Where I had touched the shimmering spot the pad of my finger came away wet, as if I had just run it over an ice cube.
“What are you going to do about it?” I asked.
“I don’t know, man. I tried to peel it, but it don’t come off.”
“Does it hurt?” I asked.
“It just feels weird. Where are the band-aids?”
I rummaged through the cabinet and found an old box of bandages. He turned his back to me, and I tried to put several of them over the spot. It was useless; each one fell off without ever sticking.
“You still smell like fish,” he said.
“It’s not that bad,” I said. “I don’t think you’re going to get anything to stick to the wetness,” I said.

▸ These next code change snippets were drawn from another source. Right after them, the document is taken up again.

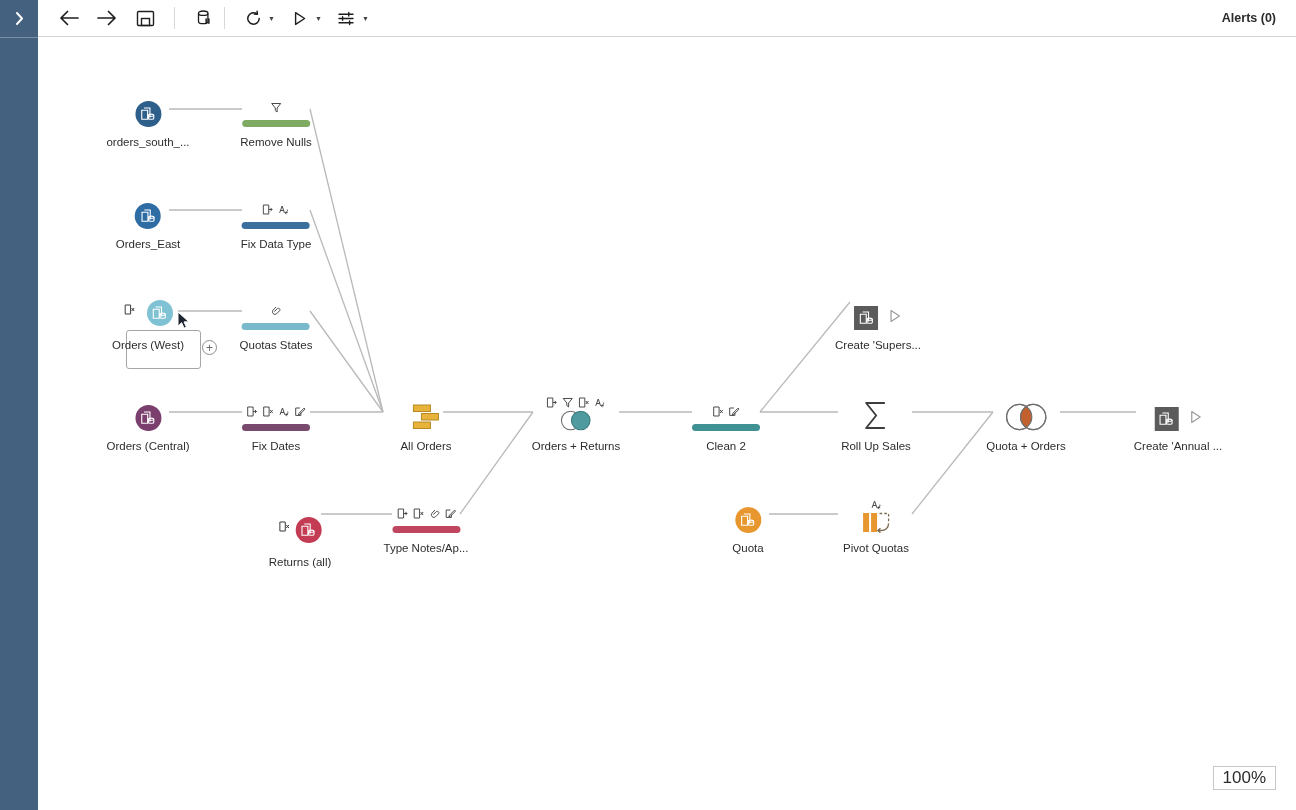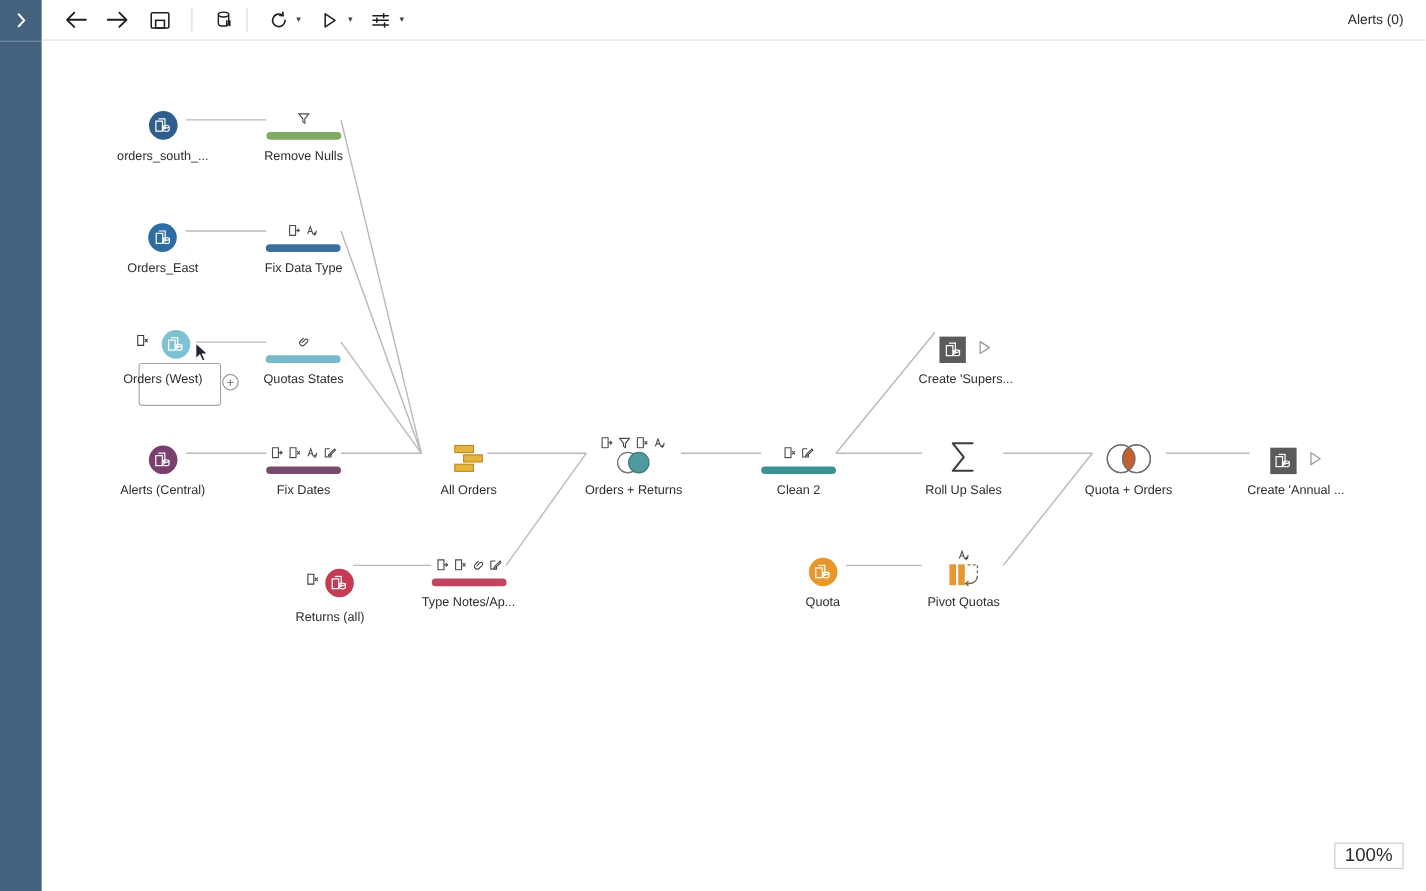--- a/index.html
+++ b/index.html
@@ -34,7 +34,7 @@
     width: 1258px; height: 37px;
     background: #ffffff;
     border-bottom: 1px solid #d4d4d4;
-    display: flex; align-items: center;
+    display: flex; align-items: center; font-weight: bold;
   }
   .tb-btn {
     display: flex; align-items: center; justify-content: center;

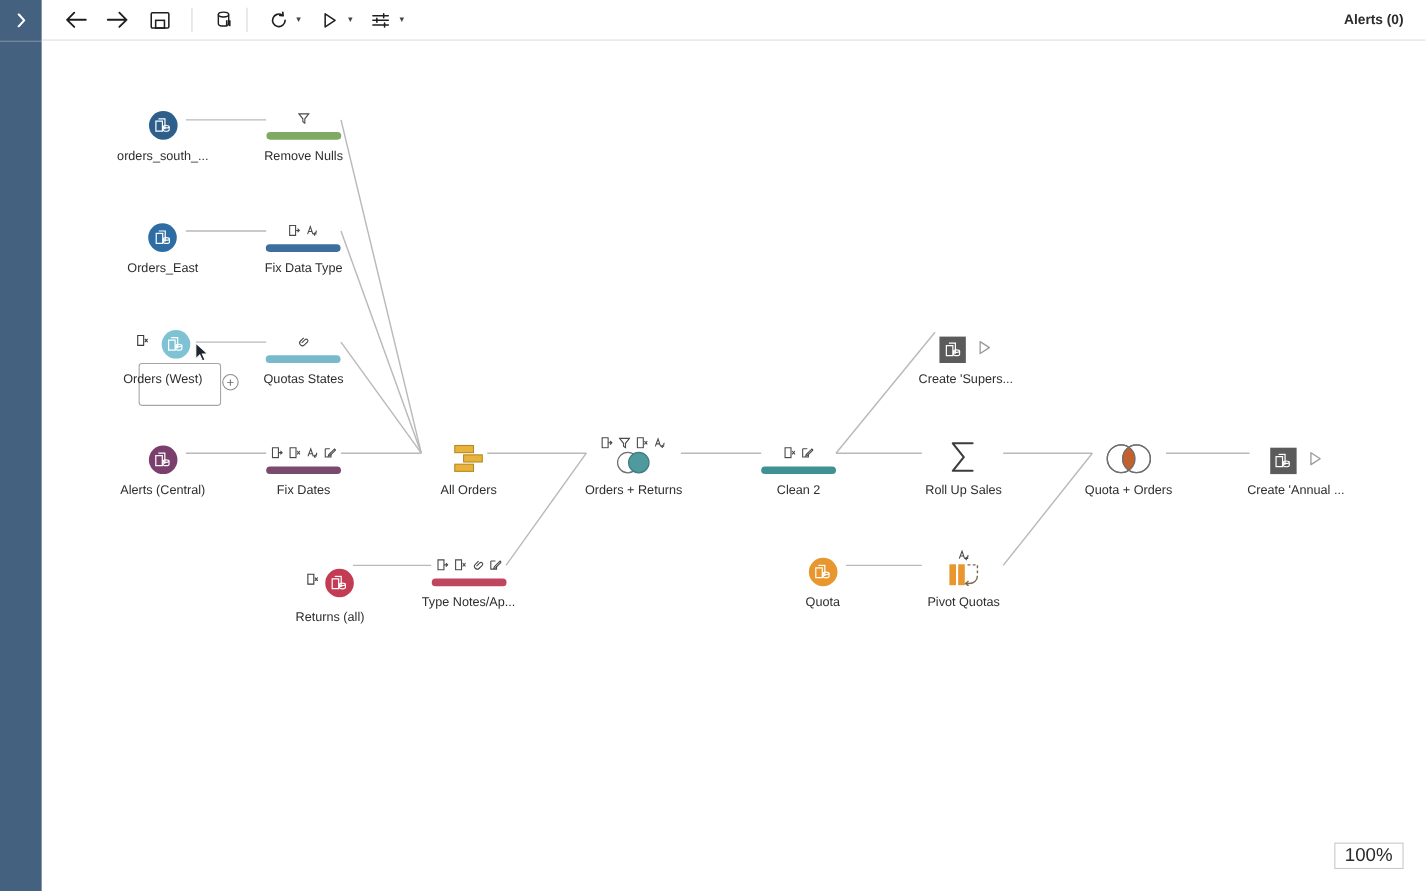--- a/index.html
+++ b/index.html
@@ -349,7 +349,7 @@
           </svg>
         </div>
       </div>
-      <div class="caption">Alerts (Central)</div>
+      <div class="caption">Orders (Central)</div>
     </div>
 
     <div class="node" style="left:238px; top:360px;">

“Throw some baby powder on it.”
There was a box under the sink with baby powder, some gauze, and an ace bandage. They all came out of my parents’ bathroom years ago and hadn’t been used since. I took Enrique out to the couch and had him lie down on his stomach. The water absorbed the powder almost immediately. I shook more on until it didn’t readily dissolve, then pressed the gauze over it, taped it all down with medical tape, and wrapped the ace bandage around his waist for good measure.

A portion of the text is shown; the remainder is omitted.